I have encountered the following pattern while programming in Haskell (but the pattern could occur in any language supporting lists, option types, and mapping of a function over a list). I have types a and b and a function
f :: a -> Maybe b
Now I want to define a function that maps f on a list of type [a], but I am not interested to have a result of type [Maybe b]. Rather, I want to have Just [y1, ..., yn], if [f(x1), ..., f(xn)] == [Just y1, ..., Just yn], and Nothing otherwise (i.e. if f(xi) == Nothing for at least one i). So the result must be of type Maybe [b].
I solved this by using the following helper function:
combine :: Maybe b -> Maybe [b] -> Maybe [b]
combine me ml = do
l <- ml
e <- me
Just (e : l)
and then
g :: (a -> Maybe b) -> [a] -> Maybe [b]
g f xs = foldr combine (Just []) (map f xs)
So, for example, if I have
f x = if x > 0 then Just x else Nothing
xs0 = [1, 2, 3, 4]
xs1 = [-1, -2, 3, 4]
xs2 = [-1, -2, -3, -4]
then
map f xs0 = [Just 1, Just 2, Just 3, Just 4]
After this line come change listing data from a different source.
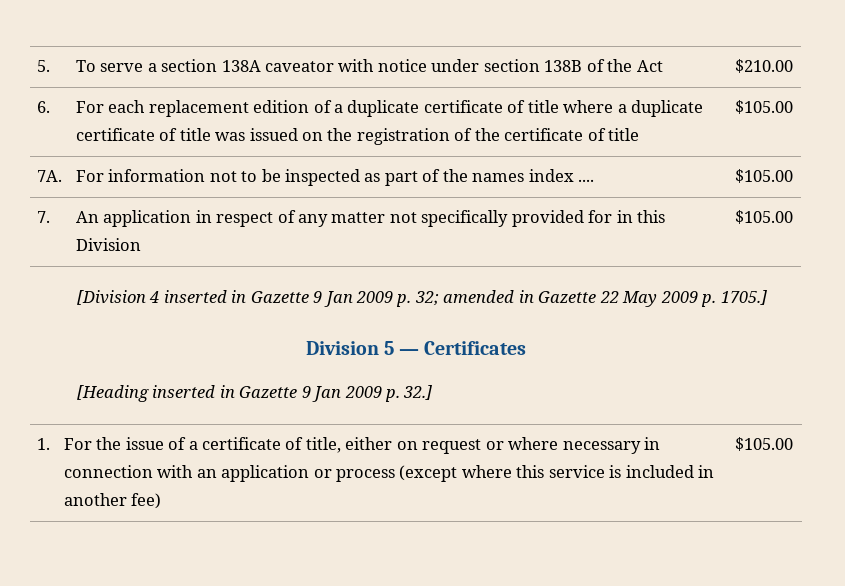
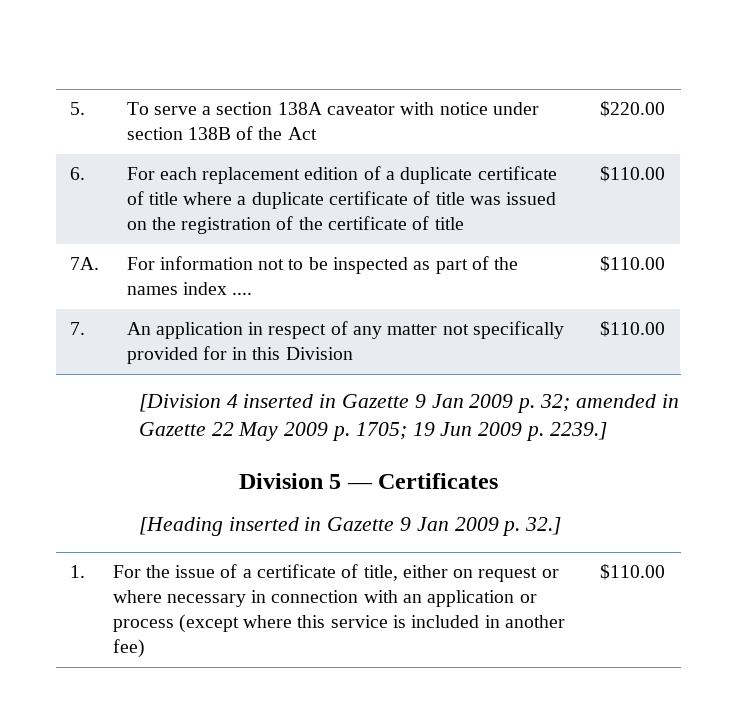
- 5. | To serve a section 138A caveator with notice under section 138B of the Act | $210.00
+ 5. | To serve a section 138A caveator with notice under section 138B of the Act | $220.00
- 6. | For each replacement edition of a duplicate certificate of title where a duplicate certificate of title was issued on the registration of the certificate of title | $105.00
+ 6. | For each replacement edition of a duplicate certificate of title where a duplicate certificate of title was issued on the registration of the certificate of title | $110.00
- 7A. | For information not to be inspected as part of the names index .... | $105.00
+ 7A. | For information not to be inspected as part of the names index .... | $110.00
- 7. | An application in respect of any matter not specifically provided for in this Division | $105.00
+ 7. | An application in respect of any matter not specifically provided for in this Division | $110.00
- [Division 4 inserted in Gazette 9 Jan 2009 p. 32; amended in Gazette 22 May 2009 p. 1705.]
+ [Division 4 inserted in Gazette 9 Jan 2009 p. 32; amended in Gazette 22 May 2009 p. 1705; 19 Jun 2009 p. 2239.]
- 1. | For the issue of a certificate of title, either on request or where necessary in connection with an application or process (except where this service is included in another fee) | $105.00
+ 1. | For the issue of a certificate of title, either on request or where necessary in connection with an application or process (except where this service is included in another fee) | $110.00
g f xs0 = Just [1, 2, 3, 4]
map f xs1 = [Nothing, Nothing, Just 3, Just 4]
g f xs1 = Nothing
map f xs2 = [Nothing, Nothing, Nothing, Nothing]
g f xs2 = Nothing
The solution with combine and foldr works, but I wanted to ask if you know of a more compact solution for turning a [Maybe a] into a Maybe [a] as described above.